Start of Block
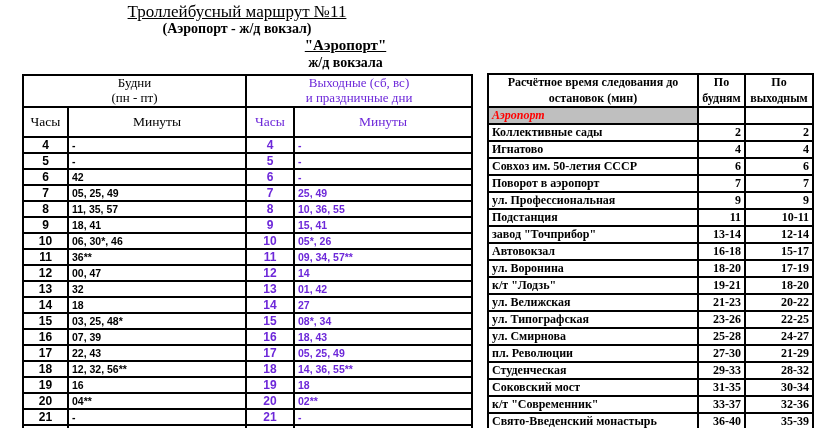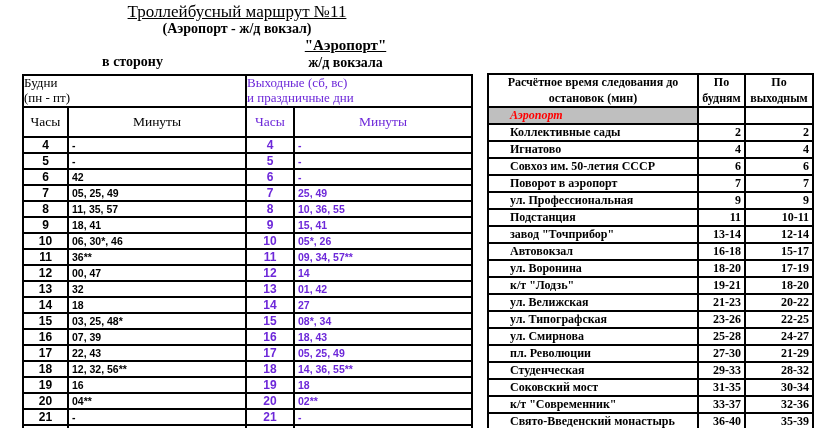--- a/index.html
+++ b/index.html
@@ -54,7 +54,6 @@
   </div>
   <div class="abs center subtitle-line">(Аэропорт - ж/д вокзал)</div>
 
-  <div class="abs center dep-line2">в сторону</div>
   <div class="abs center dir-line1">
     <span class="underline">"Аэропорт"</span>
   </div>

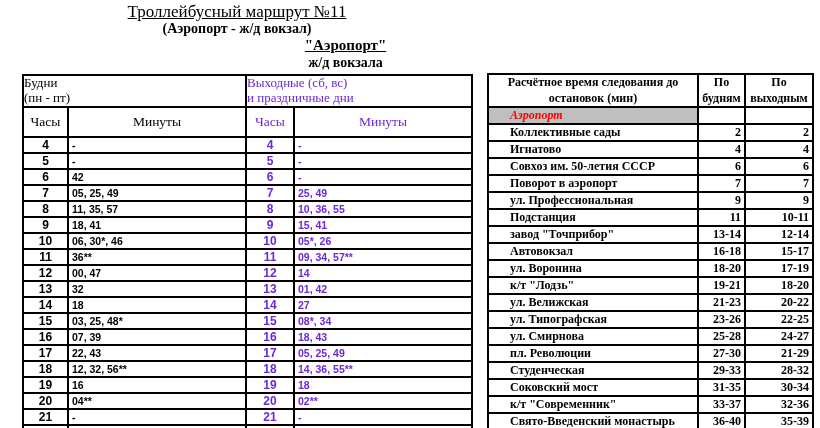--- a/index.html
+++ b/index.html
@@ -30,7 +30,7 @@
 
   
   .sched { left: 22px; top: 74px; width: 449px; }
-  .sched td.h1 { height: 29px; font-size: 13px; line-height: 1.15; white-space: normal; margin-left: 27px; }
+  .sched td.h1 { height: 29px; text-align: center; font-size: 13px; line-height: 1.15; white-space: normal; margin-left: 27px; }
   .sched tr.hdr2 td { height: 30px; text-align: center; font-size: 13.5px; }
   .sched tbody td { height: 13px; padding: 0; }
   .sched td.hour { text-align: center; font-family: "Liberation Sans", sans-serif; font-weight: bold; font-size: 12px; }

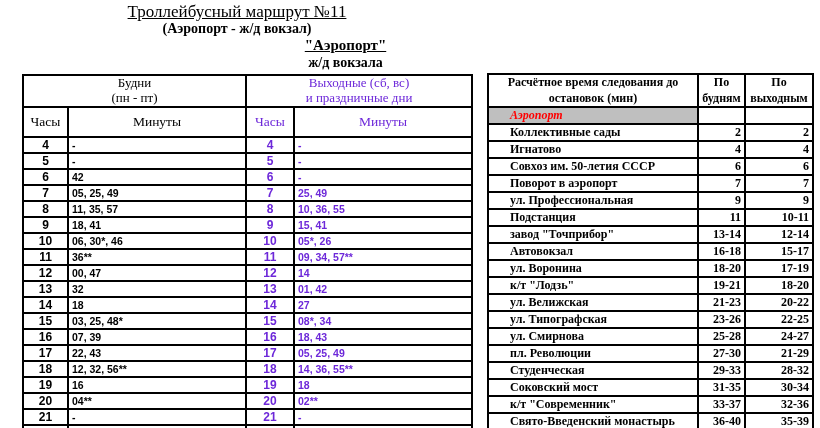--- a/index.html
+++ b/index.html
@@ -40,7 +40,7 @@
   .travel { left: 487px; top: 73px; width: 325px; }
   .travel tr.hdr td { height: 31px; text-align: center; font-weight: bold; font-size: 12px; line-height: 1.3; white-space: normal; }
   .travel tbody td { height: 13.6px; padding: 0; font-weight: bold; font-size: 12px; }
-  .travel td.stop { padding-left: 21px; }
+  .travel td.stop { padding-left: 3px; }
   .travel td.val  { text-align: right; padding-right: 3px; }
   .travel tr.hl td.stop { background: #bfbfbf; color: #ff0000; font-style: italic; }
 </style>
End of Block
Start of Block
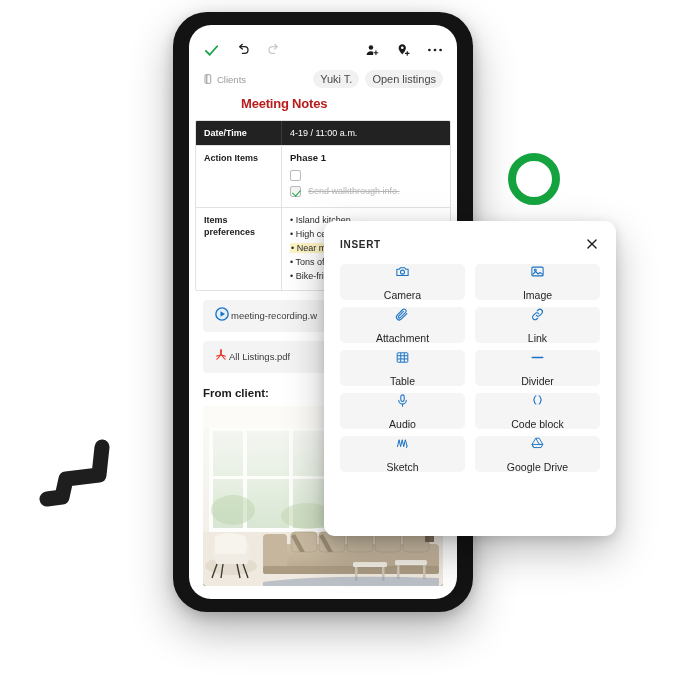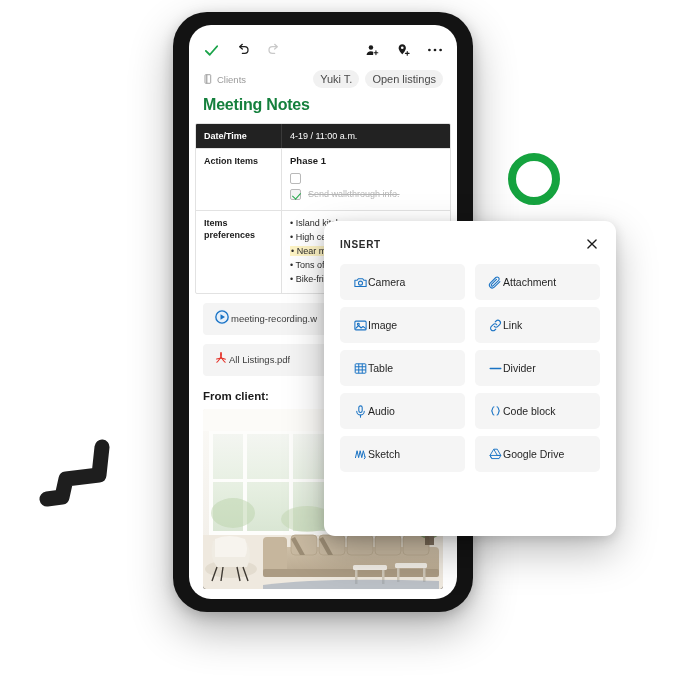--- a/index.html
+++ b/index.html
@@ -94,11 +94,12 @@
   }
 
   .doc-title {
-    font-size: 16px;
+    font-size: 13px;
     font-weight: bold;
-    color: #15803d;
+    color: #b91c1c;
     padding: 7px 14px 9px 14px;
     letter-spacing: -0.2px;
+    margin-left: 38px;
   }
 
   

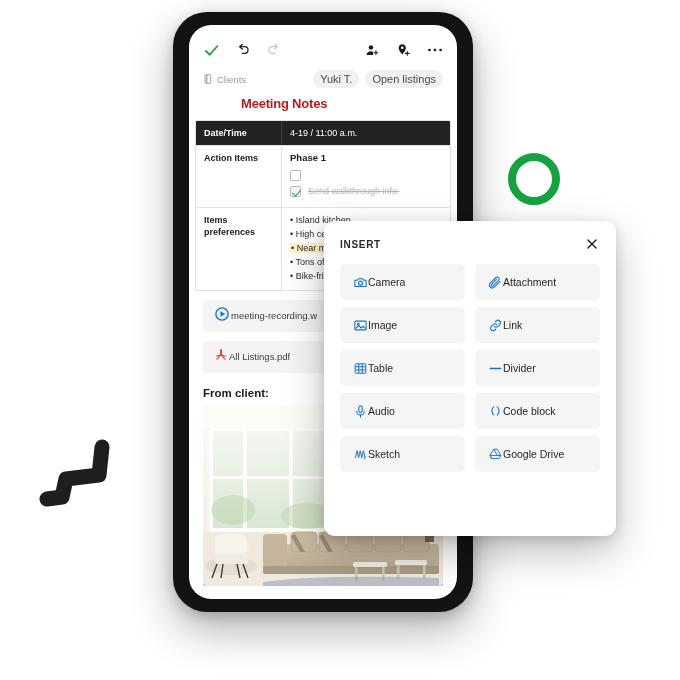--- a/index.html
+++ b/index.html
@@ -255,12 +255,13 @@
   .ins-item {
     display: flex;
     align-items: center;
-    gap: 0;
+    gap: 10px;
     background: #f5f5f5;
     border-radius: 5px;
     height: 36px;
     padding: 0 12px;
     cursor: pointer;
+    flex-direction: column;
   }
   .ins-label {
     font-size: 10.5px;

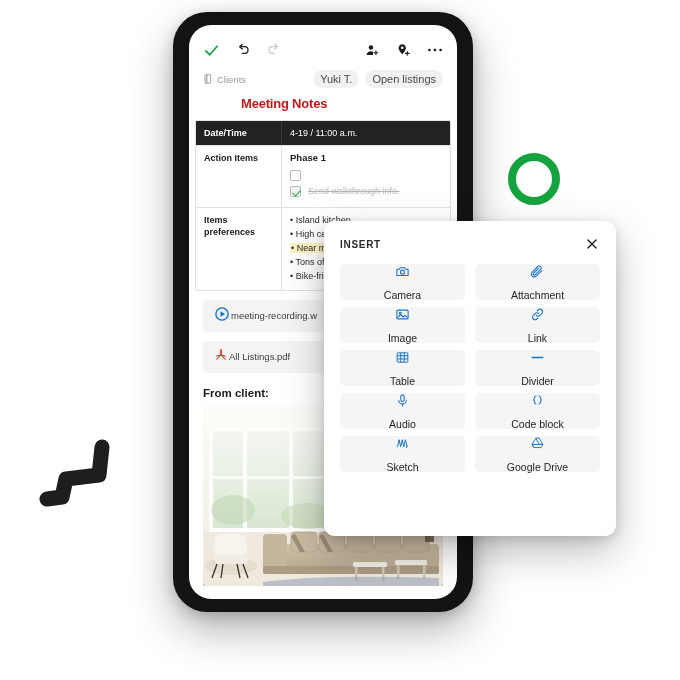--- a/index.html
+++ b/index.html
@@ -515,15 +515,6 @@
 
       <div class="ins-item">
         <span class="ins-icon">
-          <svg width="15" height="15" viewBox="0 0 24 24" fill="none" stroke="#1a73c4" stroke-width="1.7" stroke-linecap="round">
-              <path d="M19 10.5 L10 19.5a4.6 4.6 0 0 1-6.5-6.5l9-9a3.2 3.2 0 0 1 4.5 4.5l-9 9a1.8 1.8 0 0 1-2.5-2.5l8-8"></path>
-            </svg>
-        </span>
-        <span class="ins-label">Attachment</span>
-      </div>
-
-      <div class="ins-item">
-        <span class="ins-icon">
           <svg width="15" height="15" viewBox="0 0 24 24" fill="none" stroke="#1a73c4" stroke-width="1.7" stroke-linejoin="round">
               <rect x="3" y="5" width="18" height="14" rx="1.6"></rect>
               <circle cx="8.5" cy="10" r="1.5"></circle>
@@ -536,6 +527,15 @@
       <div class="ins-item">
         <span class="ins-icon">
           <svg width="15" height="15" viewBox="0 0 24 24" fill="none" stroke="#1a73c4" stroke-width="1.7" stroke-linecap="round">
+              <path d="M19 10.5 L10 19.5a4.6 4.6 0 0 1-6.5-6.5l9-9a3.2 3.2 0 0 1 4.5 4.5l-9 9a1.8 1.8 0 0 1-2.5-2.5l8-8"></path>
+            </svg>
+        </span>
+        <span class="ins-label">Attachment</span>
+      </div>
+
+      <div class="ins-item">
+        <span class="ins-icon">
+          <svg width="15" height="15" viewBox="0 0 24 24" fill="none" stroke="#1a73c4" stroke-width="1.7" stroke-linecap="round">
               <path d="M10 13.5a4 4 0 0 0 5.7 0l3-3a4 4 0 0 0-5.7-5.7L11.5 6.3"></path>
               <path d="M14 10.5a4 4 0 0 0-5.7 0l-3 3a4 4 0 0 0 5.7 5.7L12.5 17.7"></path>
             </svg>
End of Block
Exercise prompt: Take the lines above starting at the one containing "29px; text-align: center;" and ending at the one containing "31px; text-align: center;", and print them again exactly, without pictures.

Result for this task:
+  .sched td.h1 { height: 29px; text-align: center; font-size: 13px; line-height: 1.15; white-space: normal; margin-left: 27px; }
   .sched tr.hdr2 td { height: 30px; text-align: center; font-size: 13.5px; }
   .sched tbody td { height: 13px; padding: 0; }
   .sched td.hour { text-align: center; font-family: "Liberation Sans", sans-serif; font-weight: bold; font-size: 12px; }

--- a/index.html
+++ b/index.html
@@ -40,7 +40,7 @@
   .travel { left: 487px; top: 73px; width: 325px; }
   .travel tr.hdr td { height: 31px; text-align: center; font-weight: bold; font-size: 12px; line-height: 1.3; white-space: normal; }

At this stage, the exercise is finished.